So this was different.
Delphine's curiosity urged her to push, but tact held her back. She watched Shay, who appeared engrossed in parsing seafood entrée descriptions had it not been for the fact that her gaze remained fixated on the same spot for nearly half a minute.
"I was in the military," Shay said abruptly. "The army, actually. Got deployed for a time to the Middle East." She shook her head. "It was supposed to be some quiet little outpost. It was, for the most part. Boring, even." She fell quiet, breaths even but heavier. "One day there was an incident, with an IED--like a landmine. I saw it take a man's leg off. I tried to help him, to stop the bleeding." There was the smallest shake of her head. "There was just this . . . ragged mess where his leg ended. And he--" She stopped, licked her lips. "After that, I--meat reminds me of . . . that. For a while even the smell of it brought me back to that moment. So I stopped eating it." She glanced at Delphine, exhaling heavily through her nose. "That probably sounds silly to you. You've probably seen a lot of things being a doctor."
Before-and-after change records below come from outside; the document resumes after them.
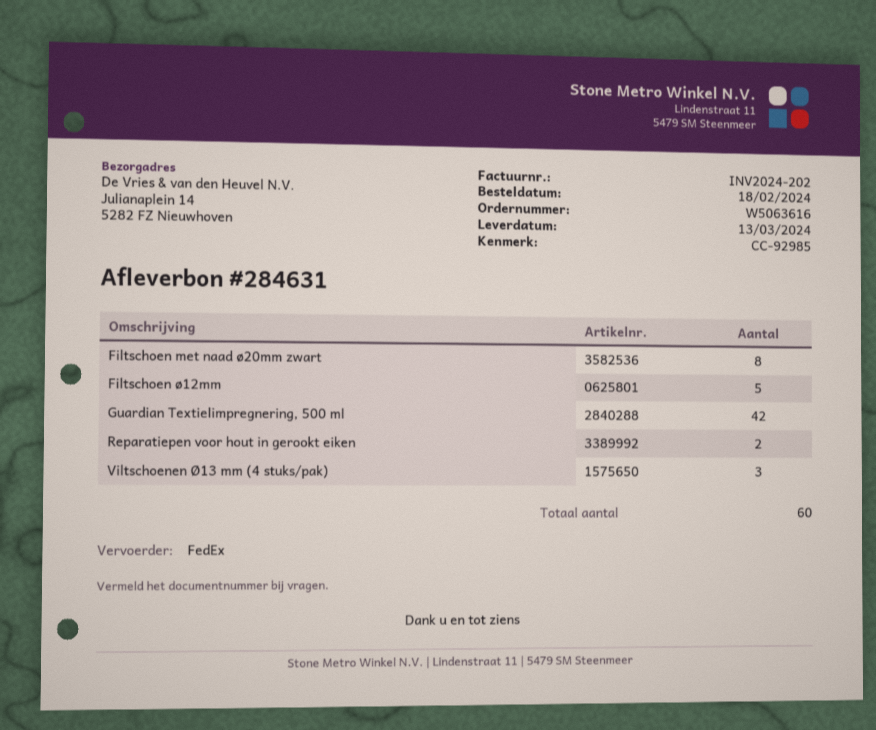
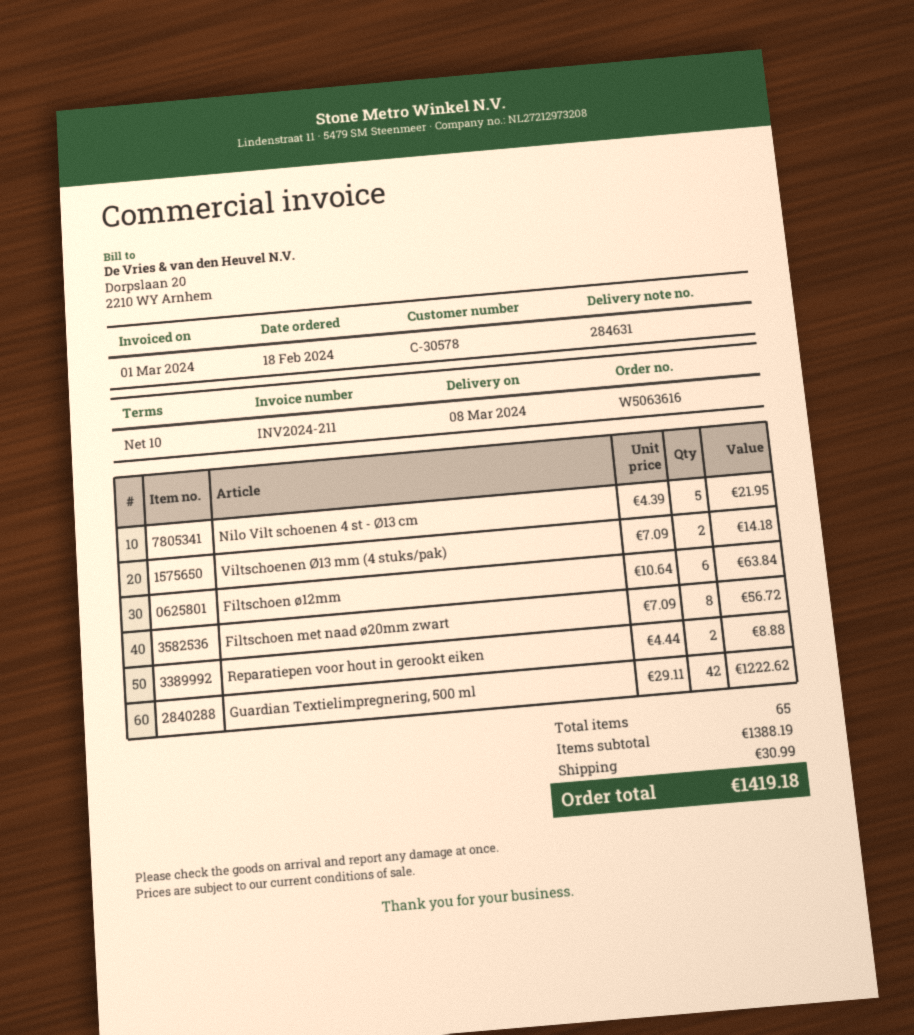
delivery date: 2024-03-13 -> 2024-03-08
invoice number: INV2024-202 -> INV2024-211
Filtschoen ø12mm: 5 -> 6
Viltschoenen Ø13 mm (4 stuks/pak): 3 -> 2
Nilo Vilt schoenen 4 st - Ø13 cm: none -> 5
total quantity: 60 -> 65

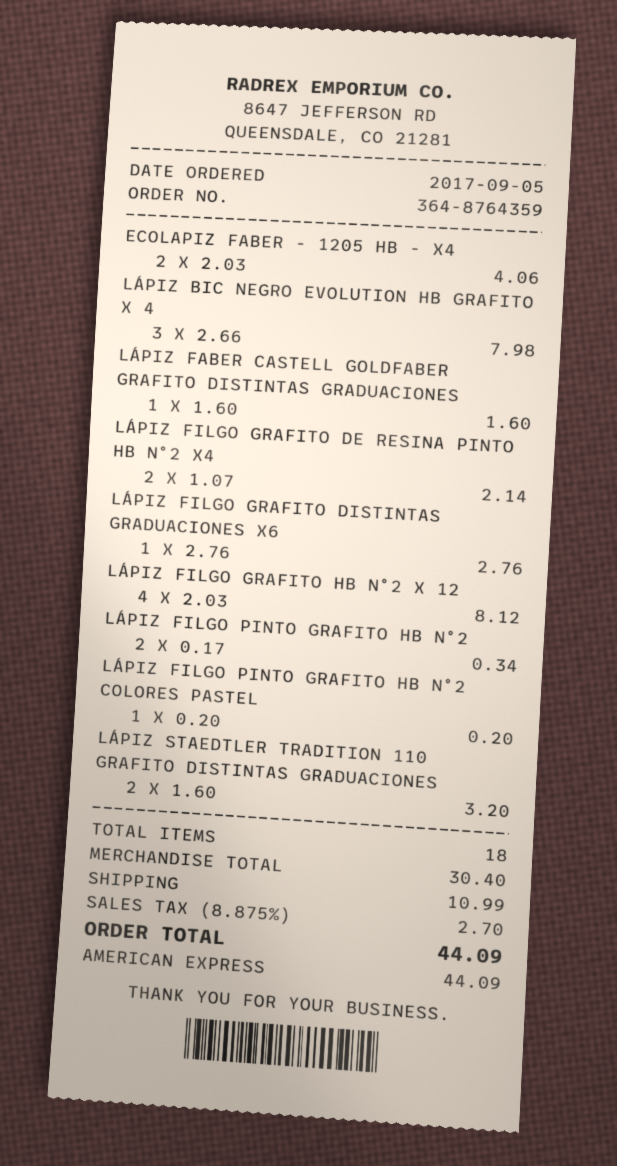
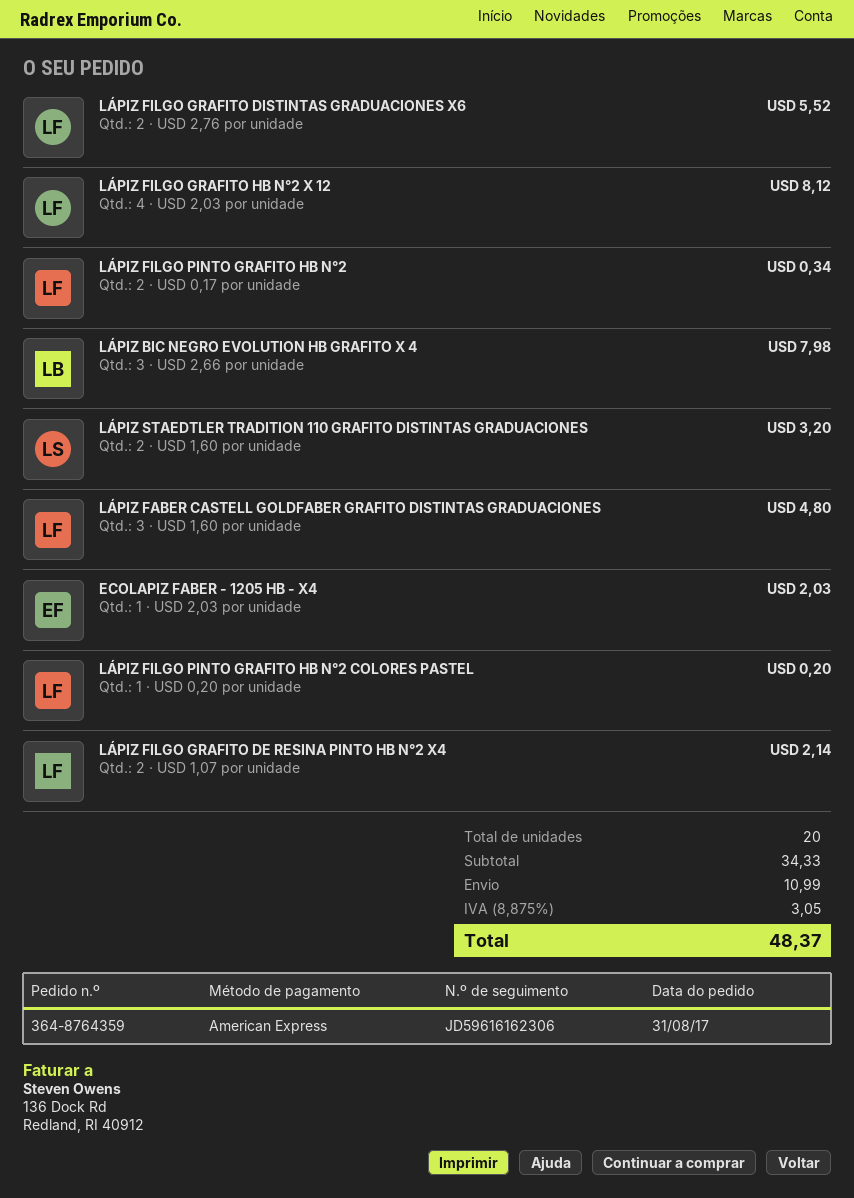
order date: 2017-09-05 -> 2017-08-31
ECOLAPIZ FABER - 1205 HB - X4: 2 x 2.03 = 4.06 -> 1 x 2.03 = 2.03
LÁPIZ FABER CASTELL GOLDFABER GRAFITO DISTINTAS GRADUACIONES: 1 x 1.60 = 1.60 -> 3 x 1.60 = 4.80
LÁPIZ FILGO GRAFITO DISTINTAS GRADUACIONES X6: 1 x 2.76 = 2.76 -> 2 x 2.76 = 5.52
total quantity: 18 -> 20
subtotal: 30.40 -> 34.33
tax: 8.875% = 2.70 -> 8.875% = 3.05
total: 44.09 -> 48.37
Delphine was quiet, processing the deluge of information Shay had just divulged. She breathed deeply, released it in a soundless sigh. "It doesn't sound silly."
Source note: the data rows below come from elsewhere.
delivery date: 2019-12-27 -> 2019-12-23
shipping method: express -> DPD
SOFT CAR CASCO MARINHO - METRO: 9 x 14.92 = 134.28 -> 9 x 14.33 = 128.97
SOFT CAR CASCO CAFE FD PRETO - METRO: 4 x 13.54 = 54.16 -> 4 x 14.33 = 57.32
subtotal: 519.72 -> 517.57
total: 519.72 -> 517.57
Shay shrugged. "Fish doesn't trigger the same association. I don't know why. Maybe because my dad and my brother love to fish and they'd always bring back their catch. We'd descale and fillet them ourselves." She smiled, the lines of her mouth hard. "So I eat fish. It's more like a happy coincidence that not eating meat seems to align with everything else, but truthfully my body just doesn't crave it anymore."
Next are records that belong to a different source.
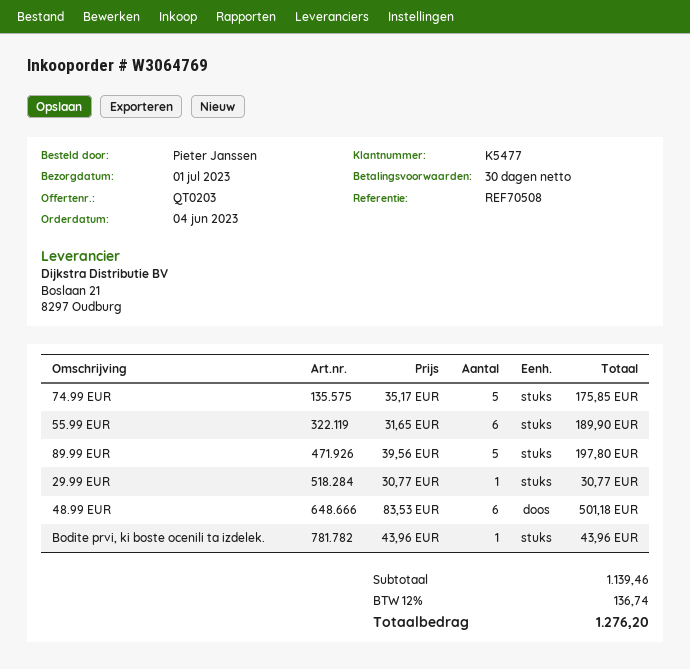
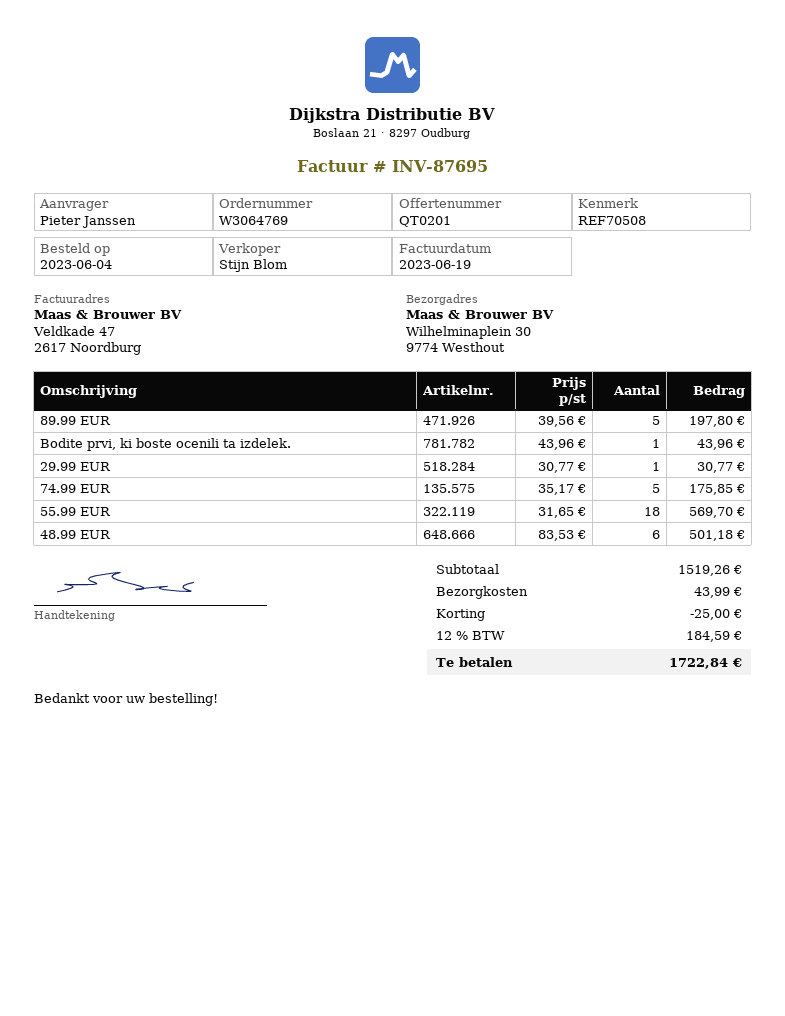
quote number: QT0203 -> QT0201
55.99 EUR: 6 x 31.65 = 189.90 -> 18 x 31.65 = 569.70
subtotal: 1139.46 -> 1519.26
discount: none -> 25.00
shipping: none -> 43.99
tax: 12% = 136.74 -> 12% = 184.59
total: 1276.20 -> 1722.84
Delphine nodded. "I'm sorry," she said softly.
Shay shook her head. "What's there to be sorry about?"
"I mean that I didn't mean to pry," Delphine said. "I just thought--"
"That seeing how I'm 'zen' that I'd be a crusader about not eating meat," Shay finished when reluctance stopped Delphine short. "I get it."
Delphine nodded, lips pressed together. Her eyes narrowed. "You must have been very young."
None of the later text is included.